DATASET EXTRACT =>
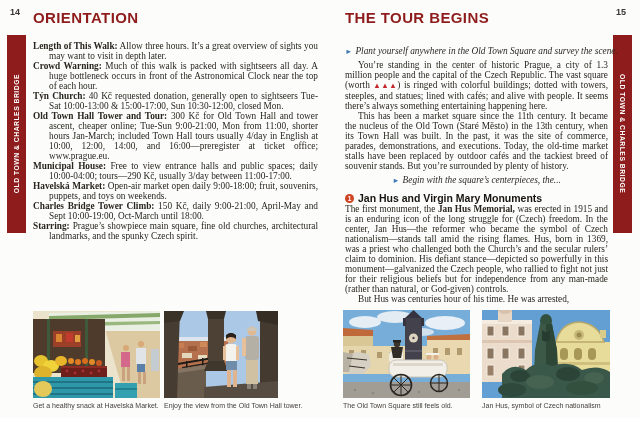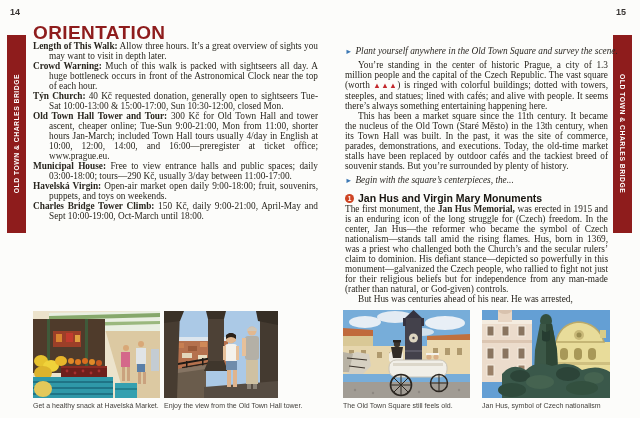--- a/index.html
+++ b/index.html
@@ -6,8 +6,8 @@
   .spread{position:relative;width:640px;height:418px;background:#fcfcfa;overflow:hidden;
           font-family:"Liberation Serif",serif;}
   
-  .page-title{position:absolute;top:22px;font-family:"Liberation Sans",sans-serif;
-              font-weight:700;font-size:19px;letter-spacing:.4px;color:#8e1c1c;}
+  .page-title{position:absolute;top:9px;font-family:"Liberation Sans",sans-serif;
+              font-weight:700;font-size:15px;letter-spacing:.4px;color:#8e1c1c;}
   .title-left{left:33px;}
   .title-right{left:345px;}
   

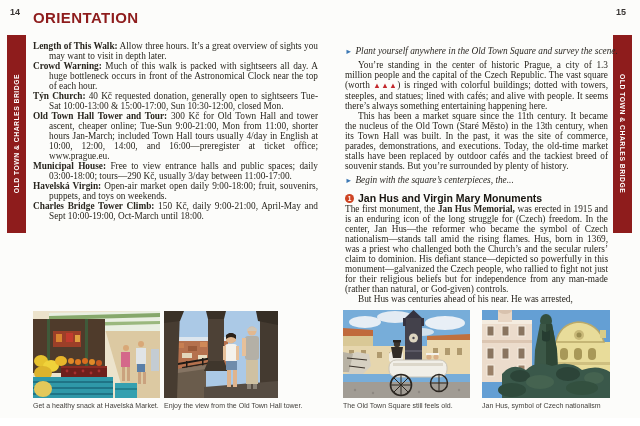--- a/index.html
+++ b/index.html
@@ -166,6 +166,7 @@
   <div class="caption cap2">Enjoy the view from the Old Town Hall tower.</div>
 
   <span class="folio folio-right">15</span>
+  <div class="page-title title-right">THE TOUR BEGINS</div>
   <div class="tab tab-right">
     <span>OLD TOWN &amp; CHARLES BRIDGE</span>
   </div>

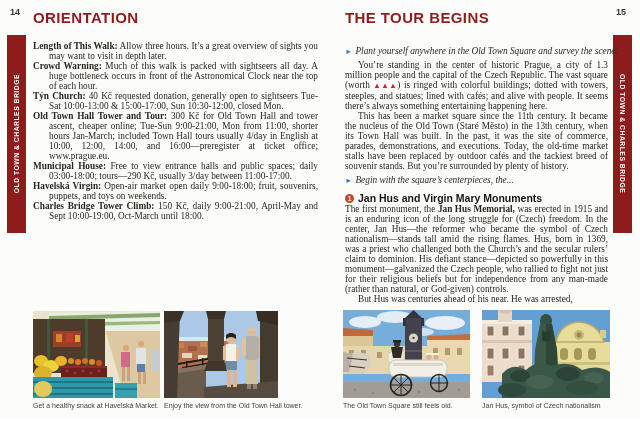--- a/index.html
+++ b/index.html
@@ -30,7 +30,7 @@
   .entry b{font-weight:700;}
   .para{text-indent:13px;}
   .para.noindent{text-indent:0;}
-  .direction{margin:4px 0 3px;font-style:italic;text-align:left;white-space:nowrap;color:#2b2823;}
+  .direction{margin:4px 0 3px;font-style:italic;text-align:center;white-space:nowrap;color:#2b2823;}
   .direction .arrow{color:#3c78b4;font-style:normal;font-size:7.5px;margin-right:3px;}
   .tri{color:#c3272b;font-size:7.5px;letter-spacing:-.5px;}
   .section-head{margin:7px 0 1px;font-family:"Liberation Sans",sans-serif;font-weight:700;

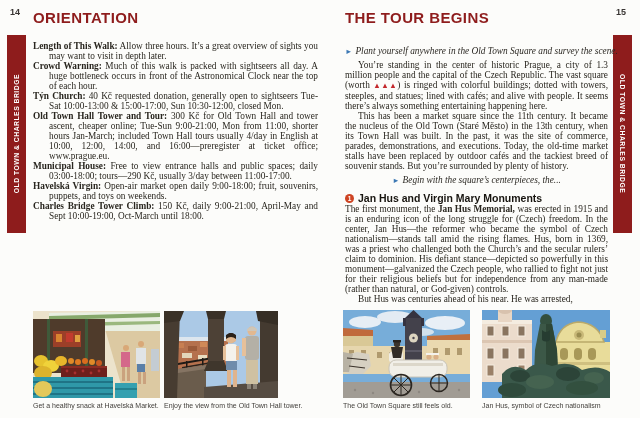--- a/index.html
+++ b/index.html
@@ -64,7 +64,7 @@
     <div class="entry"><b>Crowd Warning:</b> <span>Much of this walk is packed with sightseers all day. A huge bottleneck occurs in front of the Astronomical Clock near the top of each hour.</span></div>
     <div class="entry"><b>Týn Church:</b> <span>40 Kč requested donation, generally open to sightseers Tue-Sat 10:00-13:00 &amp; 15:00-17:00, Sun 10:30-12:00, closed Mon.</span></div>
     <div class="entry"><b>Old Town Hall Tower and Tour:</b> <span>300 Kč for Old Town Hall and tower ascent, cheaper online; Tue-Sun 9:00-21:00, Mon from 11:00, shorter hours Jan-March; included Town Hall tours usually 4/day in English at 10:00, 12:00, 14:00, and 16:00—preregister at ticket office; www.prague.eu.</span></div>
-    <div class="entry"><b>Municipal House:</b> <span>Free to view entrance halls and public spaces; daily 03:00-18:00; tours—290 Kč, usually 3/day between 11:00-17:00.</span></div>
+    <div class="entry"><b>Municipal House:</b> <span>Free to view entrance halls and public spaces; daily 10:00-04:00; tours—290 Kč, usually 3/day between 11:00-17:00.</span></div>
     <div class="entry"><b>Havelská Virgin:</b> <span>Open-air market open daily 9:00-18:00; fruit, souvenirs, puppets, and toys on weekends.</span></div>
     <div class="entry"><b>Charles Bridge Tower Climb:</b> <span>150 Kč, daily 9:00-21:00, April-May and Sept 10:00-19:00, Oct-March until 18:00.</span></div>
   </div>

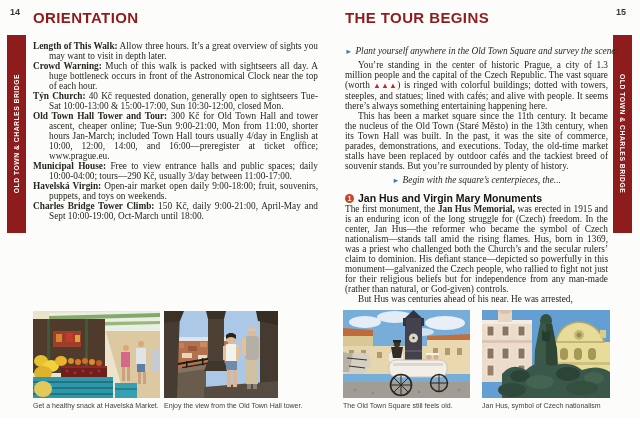--- a/index.html
+++ b/index.html
@@ -65,7 +65,7 @@
     <div class="entry"><b>Týn Church:</b> <span>40 Kč requested donation, generally open to sightseers Tue-Sat 10:00-13:00 &amp; 15:00-17:00, Sun 10:30-12:00, closed Mon.</span></div>
     <div class="entry"><b>Old Town Hall Tower and Tour:</b> <span>300 Kč for Old Town Hall and tower ascent, cheaper online; Tue-Sun 9:00-21:00, Mon from 11:00, shorter hours Jan-March; included Town Hall tours usually 4/day in English at 10:00, 12:00, 14:00, and 16:00—preregister at ticket office; www.prague.eu.</span></div>
     <div class="entry"><b>Municipal House:</b> <span>Free to view entrance halls and public spaces; daily 10:00-04:00; tours—290 Kč, usually 3/day between 11:00-17:00.</span></div>
-    <div class="entry"><b>Havelská Virgin:</b> <span>Open-air market open daily 9:00-18:00; fruit, souvenirs, puppets, and toys on weekends.</span></div>
+    <div class="entry"><b>Havelská Market:</b> <span>Open-air market open daily 9:00-18:00; fruit, souvenirs, puppets, and toys on weekends.</span></div>
     <div class="entry"><b>Charles Bridge Tower Climb:</b> <span>150 Kč, daily 9:00-21:00, April-May and Sept 10:00-19:00, Oct-March until 18:00.</span></div>
   </div>
 

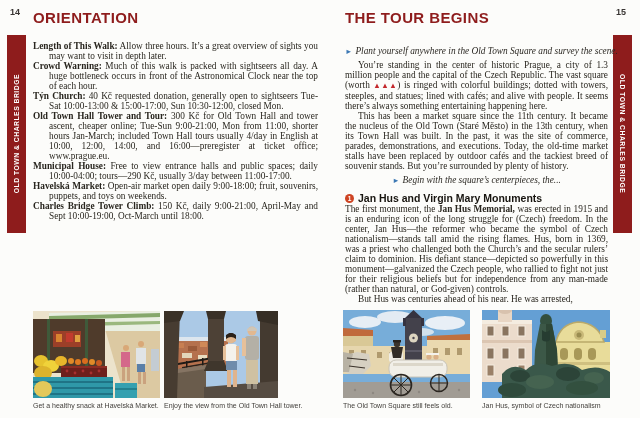--- a/index.html
+++ b/index.html
@@ -67,6 +67,7 @@
     <div class="entry"><b>Municipal House:</b> <span>Free to view entrance halls and public spaces; daily 10:00-04:00; tours—290 Kč, usually 3/day between 11:00-17:00.</span></div>
     <div class="entry"><b>Havelská Market:</b> <span>Open-air market open daily 9:00-18:00; fruit, souvenirs, puppets, and toys on weekends.</span></div>
     <div class="entry"><b>Charles Bridge Tower Climb:</b> <span>150 Kč, daily 9:00-21:00, April-May and Sept 10:00-19:00, Oct-March until 18:00.</span></div>
+    <div class="entry"><b>Starring:</b> <span>Prague’s showpiece main square, fine old churches, architectural landmarks, and the spunky Czech spirit.</span></div>
   </div>
 
   <div class="photo ph1">

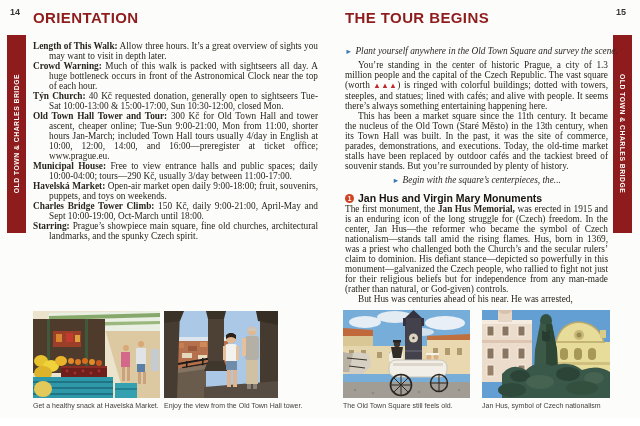--- a/index.html
+++ b/index.html
@@ -189,7 +189,7 @@
     <div class="para noindent">
       <span>The first monument, the </span><b>Jan Hus Memorial,</b><span> was erected in 1915 and is an enduring icon of the long struggle for (Czech) freedom. In the center, Jan Hus—the reformer who became the symbol of Czech nationalism—stands tall amid the rising flames. Hus, born in 1369, was a priest who challenged both the Church’s and the secular rulers’ claim to dominion. His defiant stance—depicted so powerfully in this monument—galvanized the Czech people, who rallied to fight not just for their religious beliefs but for independence from any man-made (rather than natural, or God-given) controls.</span>
     </div>
-    <div class="para">But Hus was centuries ahead of his near. He was arrested,</div>
+    <div class="para">But Hus was centuries hour of his time. He was arrested,</div>
   </div>
 
   <div class="photo ph3">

TASK STATEMENT => Everything in the entries above should be written out again exactly, except the images.

RESPONSE FOR THIS EXERCISE =>
--- a/index.html
+++ b/index.html
@@ -6,8 +6,8 @@
   .spread{position:relative;width:640px;height:418px;background:#fcfcfa;overflow:hidden;
           font-family:"Liberation Serif",serif;}
   
-  .page-title{position:absolute;top:22px;font-family:"Liberation Sans",sans-serif;
-              font-weight:700;font-size:19px;letter-spacing:.4px;color:#8e1c1c;}
+  .page-title{position:absolute;top:9px;font-family:"Liberation Sans",sans-serif;
+              font-weight:700;font-size:15px;letter-spacing:.4px;color:#8e1c1c;}
   .title-left{left:33px;}
   .title-right{left:345px;}
   

--- a/index.html
+++ b/index.html
@@ -166,6 +166,7 @@
   <div class="caption cap2">Enjoy the view from the Old Town Hall tower.</div>
 
   <span class="folio folio-right">15</span>
+  <div class="page-title title-right">THE TOUR BEGINS</div>
   <div class="tab tab-right">
     <span>OLD TOWN &amp; CHARLES BRIDGE</span>
   </div>

--- a/index.html
+++ b/index.html
@@ -30,7 +30,7 @@
   .entry b{font-weight:700;}
   .para{text-indent:13px;}
   .para.noindent{text-indent:0;}
-  .direction{margin:4px 0 3px;font-style:italic;text-align:left;white-space:nowrap;color:#2b2823;}
+  .direction{margin:4px 0 3px;font-style:italic;text-align:center;white-space:nowrap;color:#2b2823;}
   .direction .arrow{color:#3c78b4;font-style:normal;font-size:7.5px;margin-right:3px;}
   .tri{color:#c3272b;font-size:7.5px;letter-spacing:-.5px;}
   .section-head{margin:7px 0 1px;font-family:"Liberation Sans",sans-serif;font-weight:700;

--- a/index.html
+++ b/index.html
@@ -64,7 +64,7 @@
     <div class="entry"><b>Crowd Warning:</b> <span>Much of this walk is packed with sightseers all day. A huge bottleneck occurs in front of the Astronomical Clock near the top of each hour.</span></div>
     <div class="entry"><b>Týn Church:</b> <span>40 Kč requested donation, generally open to sightseers Tue-Sat 10:00-13:00 &amp; 15:00-17:00, Sun 10:30-12:00, closed Mon.</span></div>
     <div class="entry"><b>Old Town Hall Tower and Tour:</b> <span>300 Kč for Old Town Hall and tower ascent, cheaper online; Tue-Sun 9:00-21:00, Mon from 11:00, shorter hours Jan-March; included Town Hall tours usually 4/day in English at 10:00, 12:00, 14:00, and 16:00—preregister at ticket office; www.prague.eu.</span></div>
-    <div class="entry"><b>Municipal House:</b> <span>Free to view entrance halls and public spaces; daily 03:00-18:00; tours—290 Kč, usually 3/day between 11:00-17:00.</span></div>
+    <div class="entry"><b>Municipal House:</b> <span>Free to view entrance halls and public spaces; daily 10:00-04:00; tours—290 Kč, usually 3/day between 11:00-17:00.</span></div>
     <div class="entry"><b>Havelská Virgin:</b> <span>Open-air market open daily 9:00-18:00; fruit, souvenirs, puppets, and toys on weekends.</span></div>
     <div class="entry"><b>Charles Bridge Tower Climb:</b> <span>150 Kč, daily 9:00-21:00, April-May and Sept 10:00-19:00, Oct-March until 18:00.</span></div>
   </div>

--- a/index.html
+++ b/index.html
@@ -65,7 +65,7 @@
     <div class="entry"><b>Týn Church:</b> <span>40 Kč requested donation, generally open to sightseers Tue-Sat 10:00-13:00 &amp; 15:00-17:00, Sun 10:30-12:00, closed Mon.</span></div>
     <div class="entry"><b>Old Town Hall Tower and Tour:</b> <span>300 Kč for Old Town Hall and tower ascent, cheaper online; Tue-Sun 9:00-21:00, Mon from 11:00, shorter hours Jan-March; included Town Hall tours usually 4/day in English at 10:00, 12:00, 14:00, and 16:00—preregister at ticket office; www.prague.eu.</span></div>
     <div class="entry"><b>Municipal House:</b> <span>Free to view entrance halls and public spaces; daily 10:00-04:00; tours—290 Kč, usually 3/day between 11:00-17:00.</span></div>
-    <div class="entry"><b>Havelská Virgin:</b> <span>Open-air market open daily 9:00-18:00; fruit, souvenirs, puppets, and toys on weekends.</span></div>
+    <div class="entry"><b>Havelská Market:</b> <span>Open-air market open daily 9:00-18:00; fruit, souvenirs, puppets, and toys on weekends.</span></div>
     <div class="entry"><b>Charles Bridge Tower Climb:</b> <span>150 Kč, daily 9:00-21:00, April-May and Sept 10:00-19:00, Oct-March until 18:00.</span></div>
   </div>
 

--- a/index.html
+++ b/index.html
@@ -67,6 +67,7 @@
     <div class="entry"><b>Municipal House:</b> <span>Free to view entrance halls and public spaces; daily 10:00-04:00; tours—290 Kč, usually 3/day between 11:00-17:00.</span></div>
     <div class="entry"><b>Havelská Market:</b> <span>Open-air market open daily 9:00-18:00; fruit, souvenirs, puppets, and toys on weekends.</span></div>
     <div class="entry"><b>Charles Bridge Tower Climb:</b> <span>150 Kč, daily 9:00-21:00, April-May and Sept 10:00-19:00, Oct-March until 18:00.</span></div>
+    <div class="entry"><b>Starring:</b> <span>Prague’s showpiece main square, fine old churches, architectural landmarks, and the spunky Czech spirit.</span></div>
   </div>
 
   <div class="photo ph1">

--- a/index.html
+++ b/index.html
@@ -189,7 +189,7 @@
     <div class="para noindent">
       <span>The first monument, the </span><b>Jan Hus Memorial,</b><span> was erected in 1915 and is an enduring icon of the long struggle for (Czech) freedom. In the center, Jan Hus—the reformer who became the symbol of Czech nationalism—stands tall amid the rising flames. Hus, born in 1369, was a priest who challenged both the Church’s and the secular rulers’ claim to dominion. His defiant stance—depicted so powerfully in this monument—galvanized the Czech people, who rallied to fight not just for their religious beliefs but for independence from any man-made (rather than natural, or God-given) controls.</span>
     </div>
-    <div class="para">But Hus was centuries ahead of his near. He was arrested,</div>
+    <div class="para">But Hus was centuries hour of his time. He was arrested,</div>
   </div>
 
   <div class="photo ph3">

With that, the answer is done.